If you’d like to read some excellent responses to this prompt, please have a look at these pieces by my fellow questers:

Lauren Ayer: “I believe that it isn’t just things we are wasting—we are losing people, too. Unique and important beings slip through the cracks every day. Just as every day those cracks grow wider and deeper and hungrier. I believe in ‘no one left behind,’ in ‘never give up,’ in ‘no one is an island,’ in ‘every life is worth living,’ worth saving—starting with our own.”

Mark Horn: “What if collected illusions of brokenness are melted away one conversation at a time? I wonder.”

Molly Morrissey: “Getting curious to see where fear still holds me back, where I’m still living according to an old story, one that no longer serves me even if it once did, takes energy. Staying in this place of wonder requires the development of not only even stronger self-care, but also the development of courage, applied in just the right measure and at just the right time. (Too much courage is just bravado. Wrongly-timed courage is wasted effort.)”

4 thoughts on “Secure your own oxygen masks first…..

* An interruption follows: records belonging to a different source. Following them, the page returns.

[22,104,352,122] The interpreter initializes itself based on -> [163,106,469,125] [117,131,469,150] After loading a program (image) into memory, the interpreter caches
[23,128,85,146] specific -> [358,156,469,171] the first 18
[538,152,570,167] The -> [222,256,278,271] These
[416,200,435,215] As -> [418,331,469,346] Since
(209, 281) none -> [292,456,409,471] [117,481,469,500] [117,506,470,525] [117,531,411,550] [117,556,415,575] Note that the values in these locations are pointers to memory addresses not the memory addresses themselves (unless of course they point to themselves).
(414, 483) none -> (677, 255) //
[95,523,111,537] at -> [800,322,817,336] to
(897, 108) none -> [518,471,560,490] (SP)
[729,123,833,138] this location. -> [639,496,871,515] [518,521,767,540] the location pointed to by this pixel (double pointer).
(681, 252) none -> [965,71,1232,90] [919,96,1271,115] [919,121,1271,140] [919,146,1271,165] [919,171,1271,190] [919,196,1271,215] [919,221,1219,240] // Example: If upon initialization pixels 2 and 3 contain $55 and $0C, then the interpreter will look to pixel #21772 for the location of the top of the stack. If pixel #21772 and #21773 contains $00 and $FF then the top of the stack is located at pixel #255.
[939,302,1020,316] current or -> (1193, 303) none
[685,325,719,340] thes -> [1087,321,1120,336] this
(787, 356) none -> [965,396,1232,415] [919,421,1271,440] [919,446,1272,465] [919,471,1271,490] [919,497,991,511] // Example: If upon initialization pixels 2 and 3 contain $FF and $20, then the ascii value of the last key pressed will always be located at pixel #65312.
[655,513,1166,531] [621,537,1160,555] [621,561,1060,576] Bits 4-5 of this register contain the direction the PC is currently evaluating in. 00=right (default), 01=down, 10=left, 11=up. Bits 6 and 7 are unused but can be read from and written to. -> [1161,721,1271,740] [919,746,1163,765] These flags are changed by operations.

  1. This is thought-provoking for me. I am an introvert and a single mother of three. I have my life set up in such a way that I have a few hours alone twice a week. This is time I use for doctor’s appointments, trips to the grocery store, cleaning the house efficiently (in the way I am not able to do when the kids are home), sometimes having lunch with an adult friend, and exercising. This means my Saturdays are filled with activities that center around my kids, not with errands. This means my sick leave is reserved for staying at home with my children, not my own personal appointments. This means I can stay active and try to avoid the diabetes, high blood pressure and heart disease that have killed, and are killing, members of my family. This means my evenings are filled with homework and not chores. This means I can sometimes go on field trips with my kids and volunteer at their school. But…I feel guilty and selfish. I don’t often tell people exactly what I have set up because I don’t want their judgement. I should be working more. I should be with my kids more. But, if I were to change my schedule, I’d be “on” 24/7, and I don’t want to pay the emotional price. I think of mothers I know who work full time and have ill spouses. Their situation is not much different than mine—they don’t get any down time either. So, why should I be lucky enough to have the opportunity to have time to myself? Why should I get to have an actual work/life balance? No one else does. It’s a really odd place to be. I do know of couples whose parents or siblings will take their kids for a weekend sometimes, or a week in the summer. Neither of those things are possibilities for me. I love my life. I’m really, really happy. But I also feel as if I have this dark, guilty secret.

    1. Thank you so, so much for sharing this. It makes me happy to know that you are happy. And I think that any time someone is happy, we should all celebrate that and praise that person, and then try to figure out how we can be happy, too. The guilt we put on each other, whether intentionally or unintentionally, openly or by implication–is not okay. You deserve all the happiness that comes your way.

  2. I have nothing to add, no witty comments. I said a big “yes” to play a few years ago. There’s been no going back (well, maybe momentarily) for me.